No necesitaba ser nada elaborado, solo oculta e inesperada.

Y el Rey de la Guerra, en este momento, estaba sanando en otra habitación secreta.

Después de salir, incluso Tang Zan admiró a Pei Shu’er.

De hecho, Tang Zan también había hecho habitaciones secretas en su patio, solo que no esperaba que los pensamientos de Pei Shu’er coincidieran con los suyos.

Pei Shu’er dijo:
—¿Qué quieres comer?

Cocinaré para ti.

Tang Zan dijo:
—Algunas costillas fritas, y haz un poco de carne salteada, así como cerdo estofado, deja que Di Liu y Di Qi compren los ingredientes.

Pei Shu’er asintió, añadió algunos platos más, escribió el menú y se lo entregó a Di Liu y Di Qi, quienes rápidamente desaparecieron.

Se dirigió hacia la cocina, necesitando comenzar a cocinar el arroz primero.

Tang Zan la siguió, y Pei Shu’er levantó las cejas mirándolo.

Tang Zan tosió ligeramente:
—Vine a ayudar.

Diez minutos después, Pei Shu’er se arrepintió, no debería haber permitido que Tang Zan viniera.

Este Joven Maestro nunca había hecho estas cosas antes, y ahora con una mano herida, sus movimientos eran aún más torpes.

Viendo a Tang Zan esforzándose, Pei Shu’er no pudo evitar reír.

—Olvídalo, sal, yo puedo hacerlo sola.

Tang Zan negó con la cabeza, obstinadamente.

—Una vez que me acostumbre, lo haré mejor.

Pei Shu’er se sostuvo la frente:
—Puedes llamar a tus otros hombres para que ayuden.

Tang Zan pensó en esos hombres, todos eran solteros, si descubrían que su dama era tan capaz y atractiva, quién sabe si tendrían pensamientos inapropiados.
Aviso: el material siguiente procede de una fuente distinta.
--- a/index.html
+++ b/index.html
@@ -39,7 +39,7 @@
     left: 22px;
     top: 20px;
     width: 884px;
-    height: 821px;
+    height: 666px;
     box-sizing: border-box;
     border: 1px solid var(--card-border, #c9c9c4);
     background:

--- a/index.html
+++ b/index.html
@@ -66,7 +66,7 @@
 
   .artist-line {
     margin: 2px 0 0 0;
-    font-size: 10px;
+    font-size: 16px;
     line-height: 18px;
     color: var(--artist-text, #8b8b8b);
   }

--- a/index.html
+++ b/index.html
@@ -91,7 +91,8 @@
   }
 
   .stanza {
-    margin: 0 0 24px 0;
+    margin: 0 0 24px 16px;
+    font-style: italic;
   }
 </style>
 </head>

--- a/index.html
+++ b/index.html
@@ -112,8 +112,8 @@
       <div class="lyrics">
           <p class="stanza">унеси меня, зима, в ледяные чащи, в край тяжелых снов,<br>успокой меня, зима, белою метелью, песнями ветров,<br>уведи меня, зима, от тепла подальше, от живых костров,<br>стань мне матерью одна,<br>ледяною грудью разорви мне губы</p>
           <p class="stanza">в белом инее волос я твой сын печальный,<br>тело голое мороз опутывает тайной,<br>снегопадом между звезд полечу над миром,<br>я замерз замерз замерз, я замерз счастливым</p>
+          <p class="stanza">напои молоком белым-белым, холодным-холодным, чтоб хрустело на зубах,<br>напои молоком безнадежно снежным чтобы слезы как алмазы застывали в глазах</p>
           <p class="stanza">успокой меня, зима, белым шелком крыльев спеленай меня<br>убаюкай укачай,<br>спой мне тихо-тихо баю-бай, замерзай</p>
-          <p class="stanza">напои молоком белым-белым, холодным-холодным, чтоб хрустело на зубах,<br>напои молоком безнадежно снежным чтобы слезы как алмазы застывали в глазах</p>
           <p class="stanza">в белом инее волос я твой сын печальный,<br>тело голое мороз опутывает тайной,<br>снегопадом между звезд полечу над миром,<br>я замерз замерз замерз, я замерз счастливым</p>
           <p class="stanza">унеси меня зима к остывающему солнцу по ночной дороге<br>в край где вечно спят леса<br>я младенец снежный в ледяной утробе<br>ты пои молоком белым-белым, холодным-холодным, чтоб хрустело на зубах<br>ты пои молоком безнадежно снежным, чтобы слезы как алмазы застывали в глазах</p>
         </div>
Más importante aún, ayudar significaría inevitables contactos físicos.

Ahora, ayudando así, ya había tocado accidentalmente la mano de Pei Shu’er varias veces.

Suave y tersa, con un toque de fragancia.

Cada vez, su corazón latía incontrolablemente.

Viendo que no podía persuadir a Tang Zan, Pei Shu’er salió ella misma a buscar ayuda.

Sus tareas eran simples, solo recoger y lavar verduras, luego cortarlas según sus instrucciones.

Trabajaron rápida y hábilmente, pronto cortando la carne en cubos y rodajas, incluso cortando las costillas.

La gallina vieja había estado cocinándose a fuego lento desde temprano.

Pei Shu’er preparó varios platos, y mientras freía, los estómagos de todos comenzaron a rugir.

Habían estado hambrientos hasta ahora, porque la misión de rescate fue demasiado tensa, seguida del tratamiento de los meridianos de Tang Zan.

Después de que todo estaba hecho, ya era esta hora.

Además, el olor era simplemente demasiado tentador.

En aquellos tiempos, las comidas eran mayormente al vapor o hervidas, el salteado era raro, y si querían un sabor sabroso, simplemente usaban más aceite y sal.

Pei Shu’er tenía tantas formas diferentes de cocinar estos platos, salteado, fritura rápida, sofreír, freír, hervir, freír en sartén, estofar, cocinar a fuego lento, guisar, al vapor, escalfar, asar, condimentar, remover, marinar, rostizar, estofar, congelar, confitar, endulzar, ahumar, enrollar, deslizar, hornear, ella era capaz de 26 formas de cocinar, todas utilizadas expertamente.

Sus condimentos tampoco eran simples, había enumerado algunos en el menú anteriormente.

La esencia de pollo, un condimento imprescindible, fue traída de su espacio.

Con la esencia de pollo añadida, los sabores se duplicaban.

Las personas de tiempos antiguos nunca habían visto métodos de cocina tan elegantes antes.